Task objective: Copy the records below in full and leave every image out of the copy.

Screenshot and code edit data:
* * *

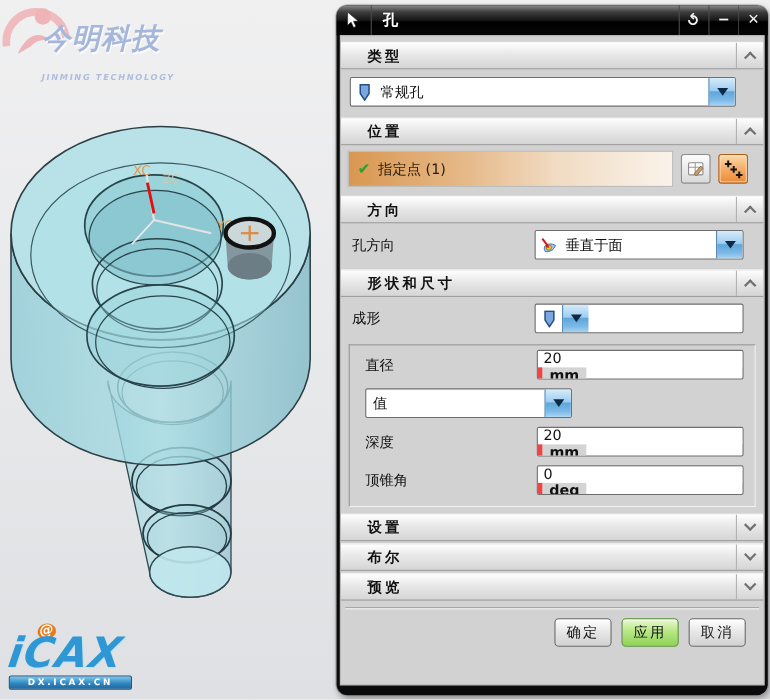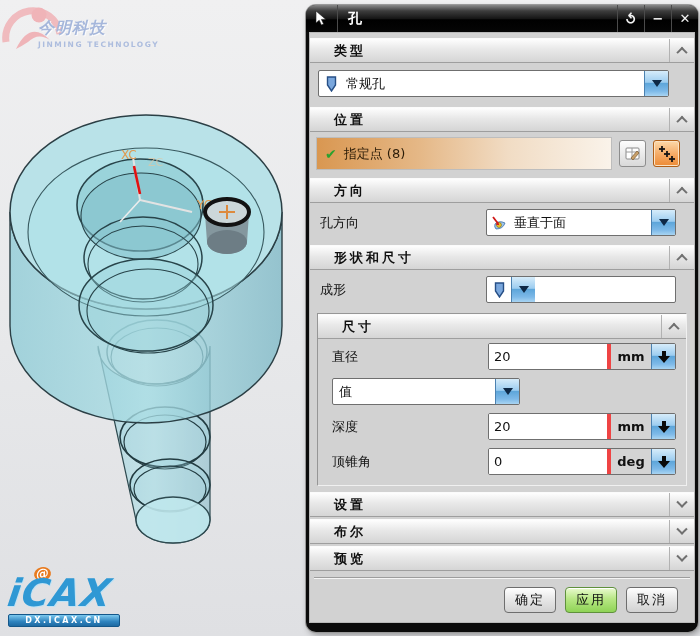"今明科技" .wm-cn { font-size: 16px -> 26px }
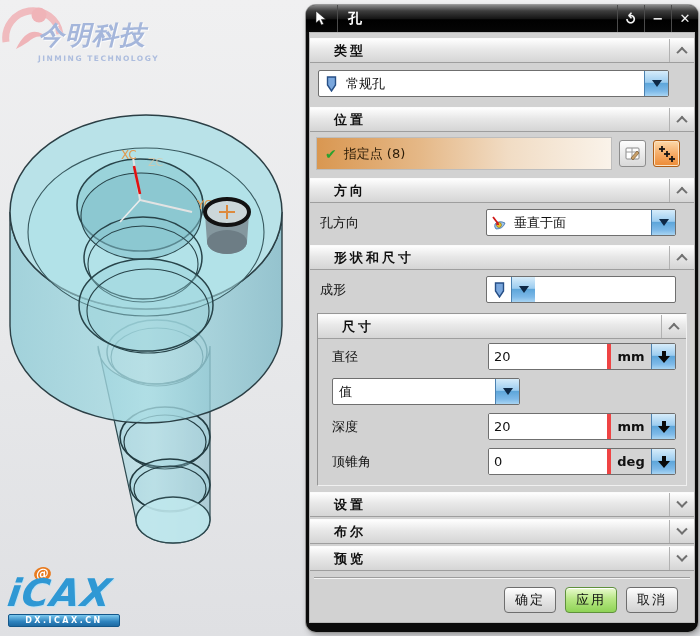"JINMING TECHNOLOGY" .wm-en { font-style: none -> italic; margin-top: 1px -> 13px }
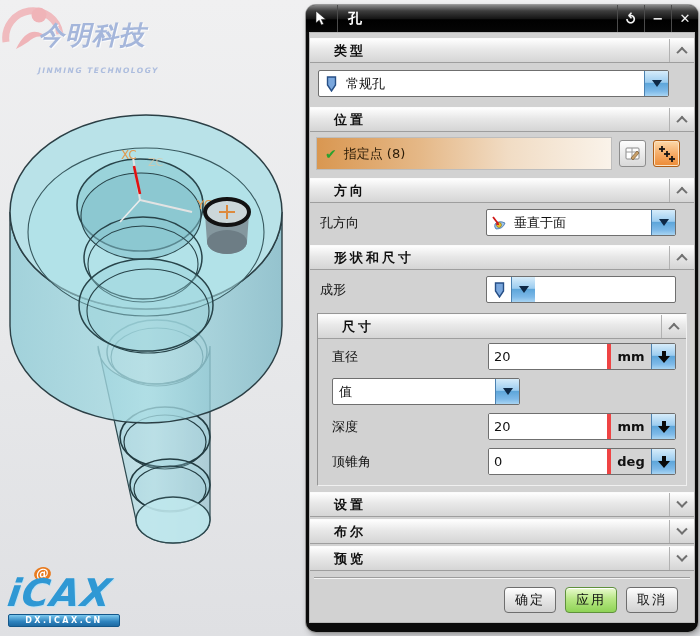"指定点 (8)" span { text: 8 -> 1 }
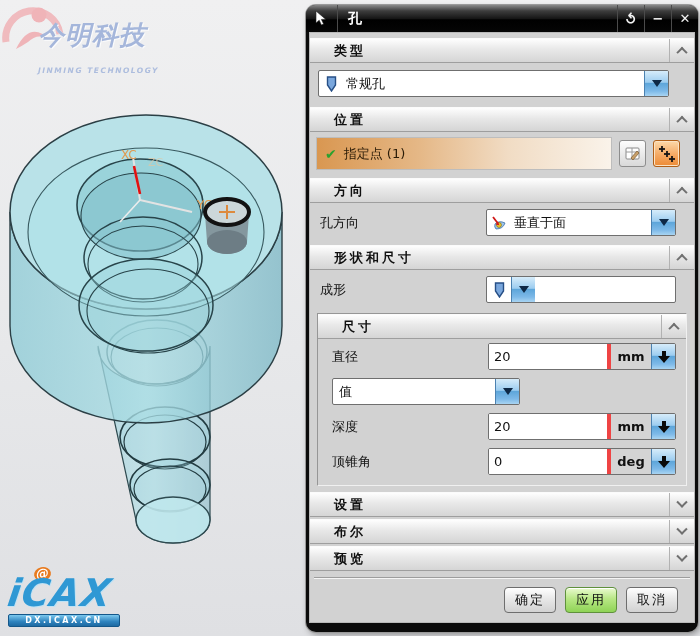"尺寸" div.sec-h { html: <div> <span>尺寸</span> <span> <i></i> </span> </div> -> none }
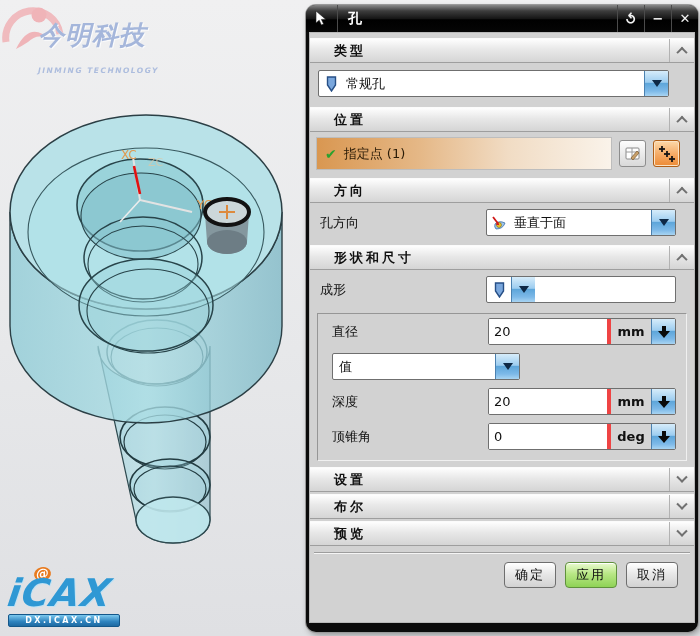"20" .num { flex-direction: none -> column }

* * *

Result:
"今明科技" .wm-cn { font-size: 16px -> 26px }
"JINMING TECHNOLOGY" .wm-en { font-style: none -> italic; margin-top: 1px -> 13px }
"指定点 (8)" span { text: 8 -> 1 }
"尺寸" div.sec-h { html: <div> <span>尺寸</span> <span> <i></i> </span> </div> -> none }
"20" .num { flex-direction: none -> column }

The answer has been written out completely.